Birds of the Borderlands : Jordan Bryon’s look at gender and sexual identity in the Middle East

 

When the camera starts rolling on Birds of the Borderlands it is initially hard to work out if Australian genderqueer filmmaker /activist Jordan Bryon is foolhardy or brave or equally part of both.  Bryon who prefers to use they, them, their pronouns on a whim took it upon themself to up and move to the country they had been named after. Their planned three month stay in Amman stretched to 18 months,  and they actually spent the next 5 years flitting all over the Middle East getting immersed in the lives of several LGBTQ people who’s sexuality was creating them major problems.

Most of them couldn’t allow their faces to be shown on camera not just for concern for their own safety but also for the families they had left.  In most of the Region a child’s homosexuality if discovered is considered a major dishonor on the entire family that can result in them being shunned by society or even worse, be attacked.

One of these was an Iraqi called Youssef who had to  flee Baghdad in a hurry after witnessing the horrific murder of his boyfriend.  Bryon took him in as their roommate and he is now  in an interminable limbo waiting for refugee status which could (and does) takes years to process.  Their apartment they share also becomes a safe haven for others such as a young teenage trans woman Hiba who has run away from home. She is the only one who is keen on showing her face on the  screen  as she says said, ‘I’m tired of being invisible, I want to stand up and be seen and be heard’,

However when HIba’s Bedouin family trick her into going back, the incident turns both dangerous and scary as Bryon also gets kidnapped in the process too.

Also in their small clique is the feminist lesbian Rasha who is braver than most and whom Bryon begins to date. It blurred their role in the film which fluctuated between friend and lover to the strident activist as besides now being part of the story whilst also actively hustling for support to establish a real safe house for all LBTQ folk.

One of their side trips was to Beirut to meet up with Khalaf, an articulate gay Imam turned activist who had to leave Iran to escape death, and is now hold up in a hotel room  unable to go out and just waiting for asylum in Canada. 

Life was often very scary for Bryon who seemed OK at pushing themself to the limits.  There were threats from the Jordanian Secret Service who gave them orders to leave the country for good, which shook them up.  Although not so much as the violent outburst that Youssuf had one day egged on by the sheer frustration on living a confined live on the edge of a society that only wished him harm.

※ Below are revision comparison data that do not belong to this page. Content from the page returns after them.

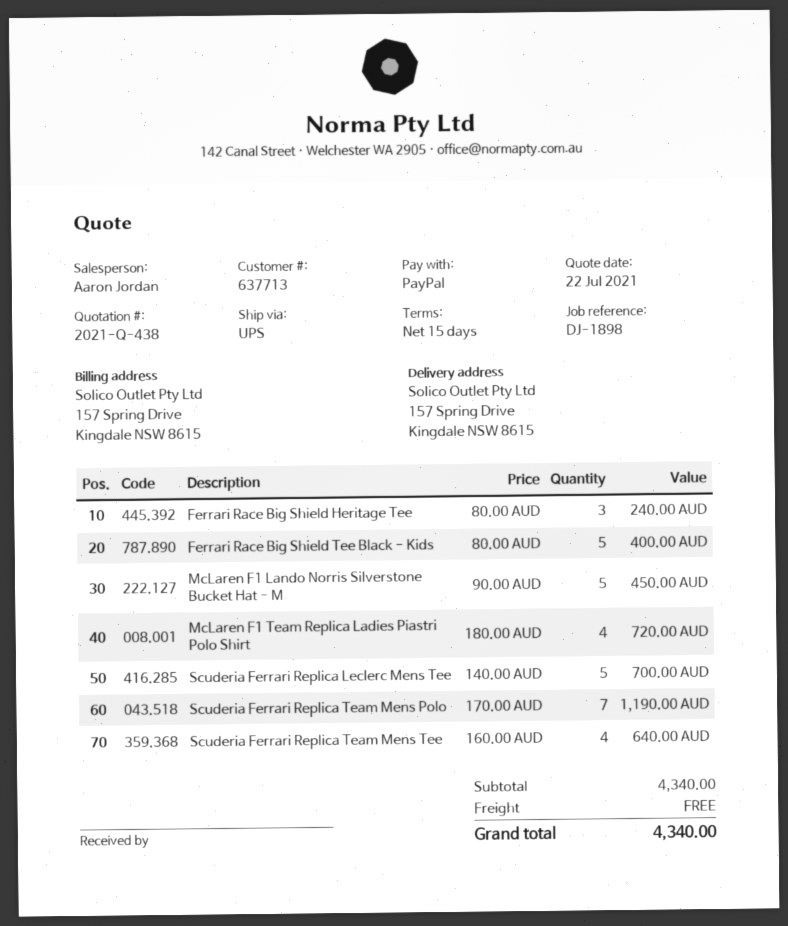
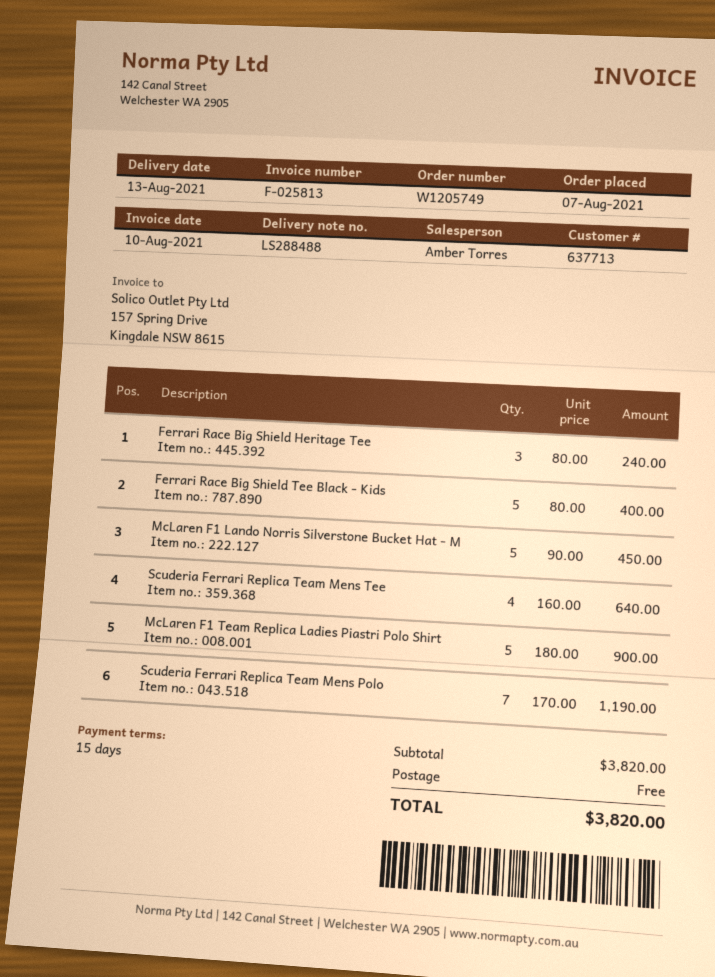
sales rep: Aaron Jordan -> Amber Torres
McLaren F1 Team Replica Ladies Piastri Polo Shirt: 4 x 180.00 = 720.00 -> 5 x 180.00 = 900.00
Scuderia Ferrari Replica Leclerc Mens Tee: 5 x 140.00 = 700.00 -> none
subtotal: 4340.00 -> 3820.00
total: 4340.00 -> 3820.00

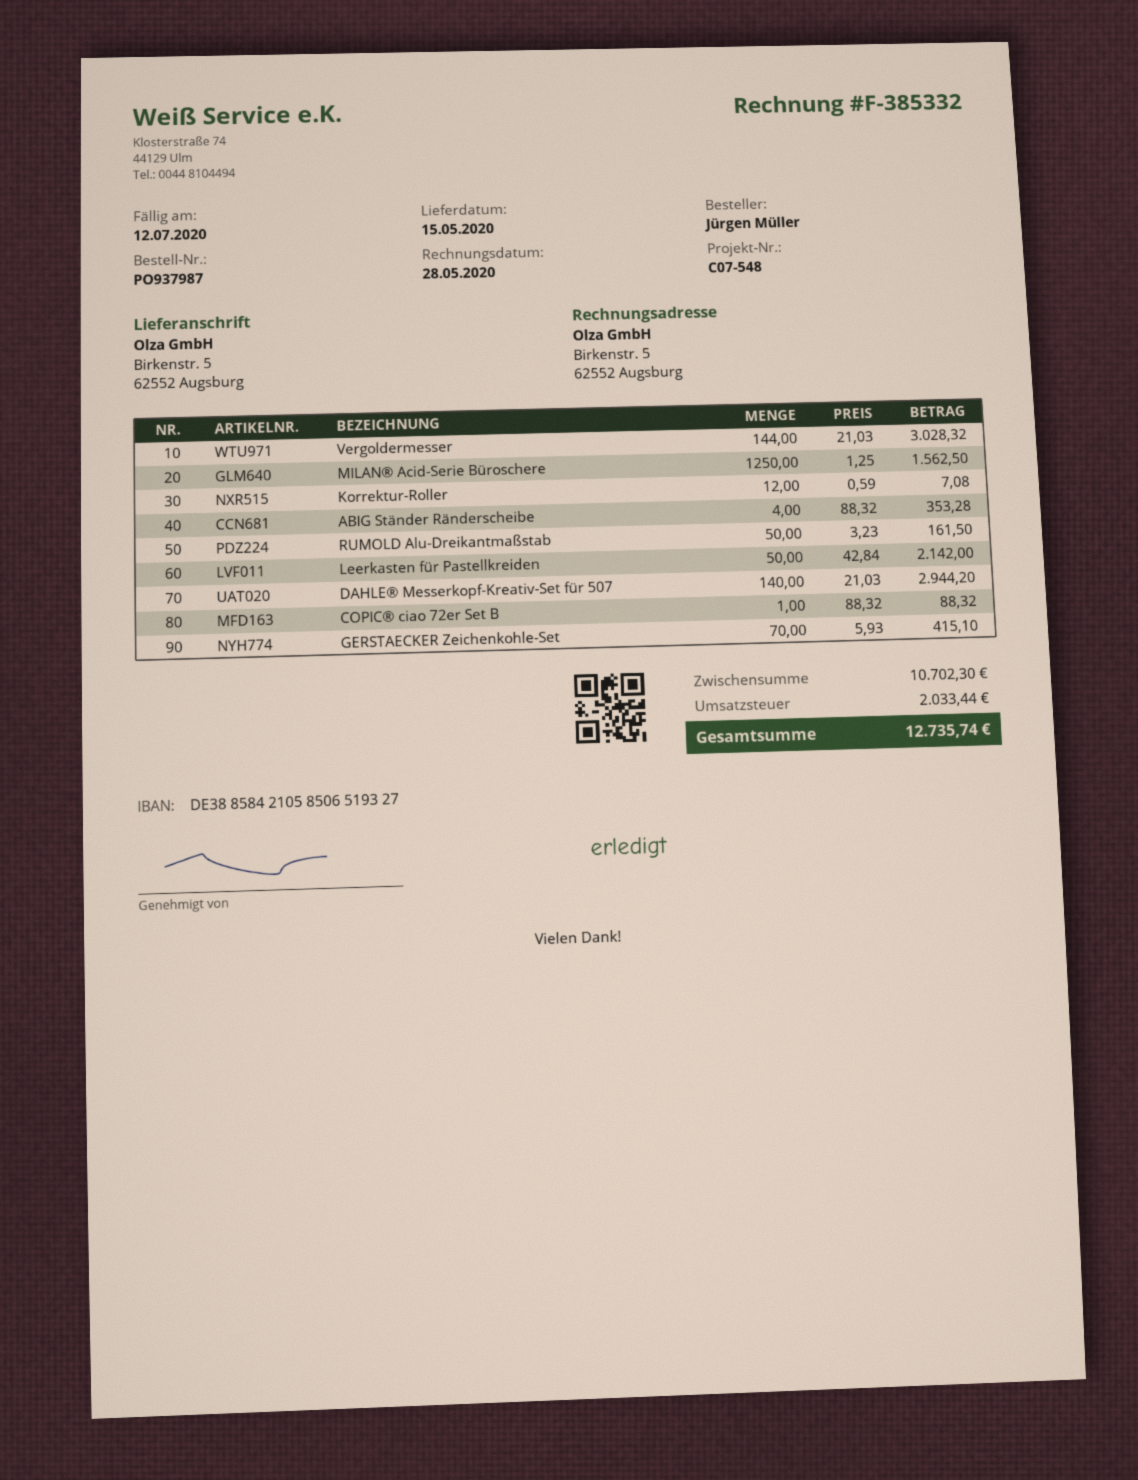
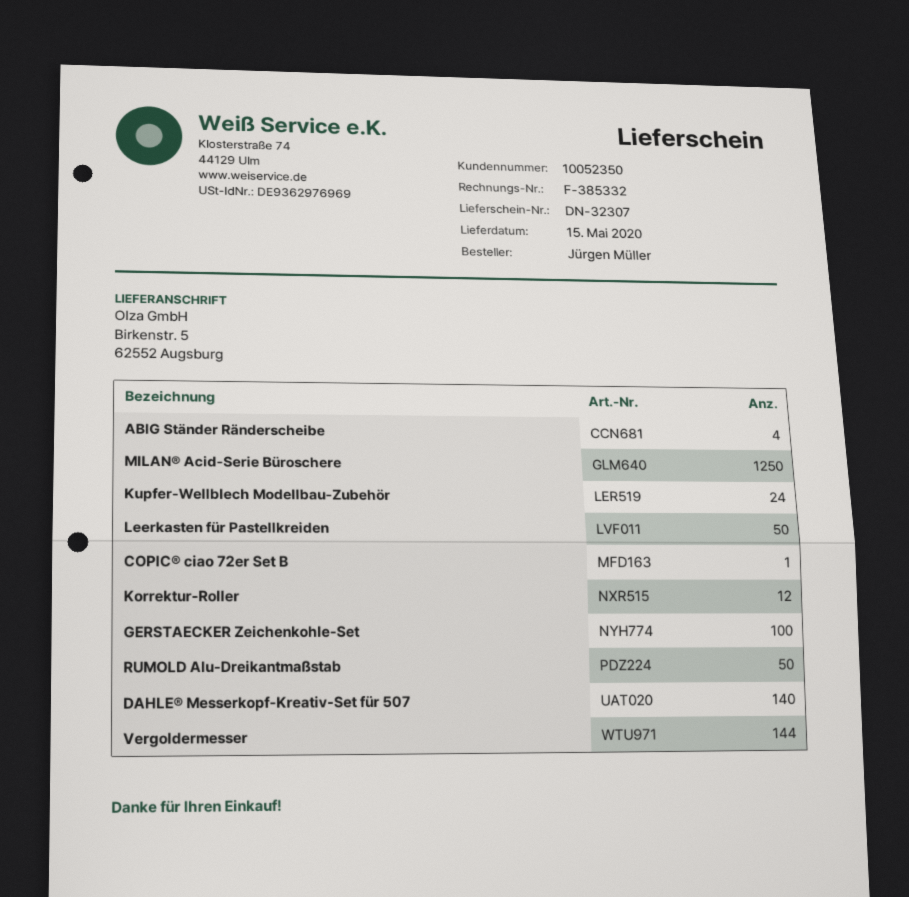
GERSTAECKER Zeichenkohle-Set: 70 -> 100
Kupfer-Wellblech Modellbau-Zubehör: none -> 24

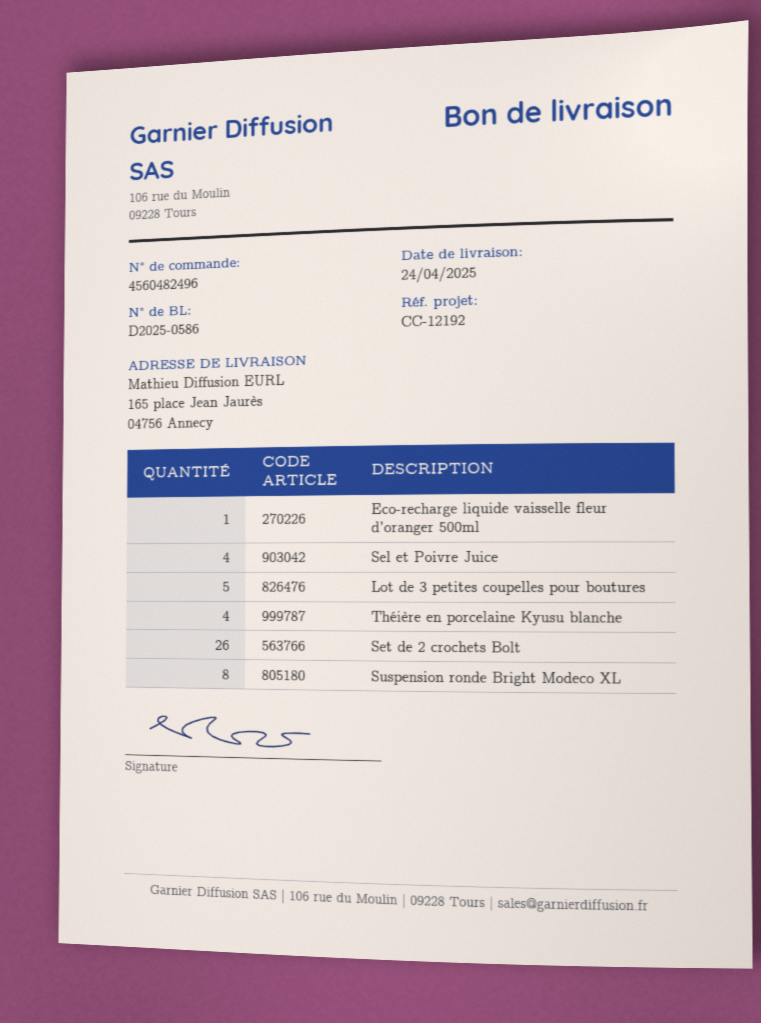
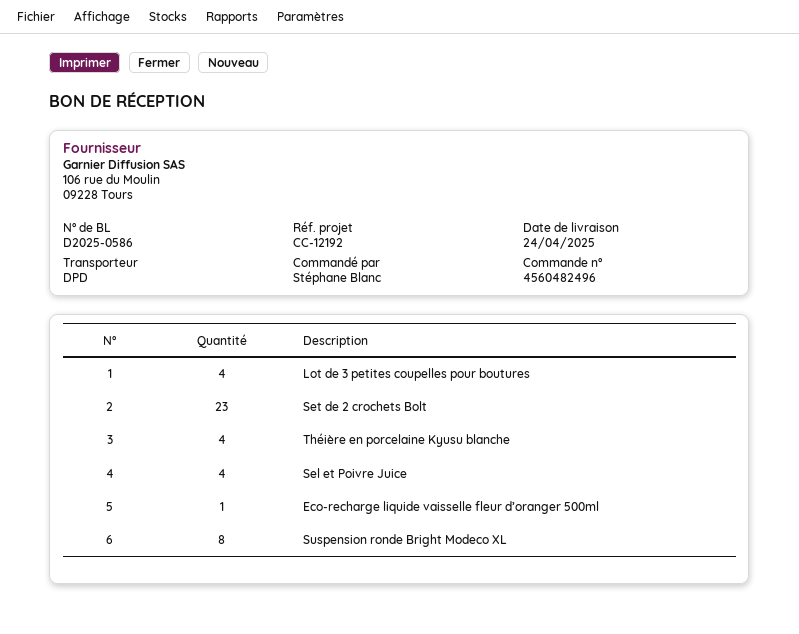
Lot de 3 petites coupelles pour boutures: 5 -> 4
Set de 2 crochets Bolt: 26 -> 23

The tales of these ‘birds of the borderlands’ trapped in environments and countries where they are not allowed to be themselves is a sharp reminder that there are still so many places in the world where being queer is still not an option that society will tolerate.  It also makes us realise after all that Bryon is probably is brave in getting these stories out.  Oh yes, and still more than a little foolhardy too.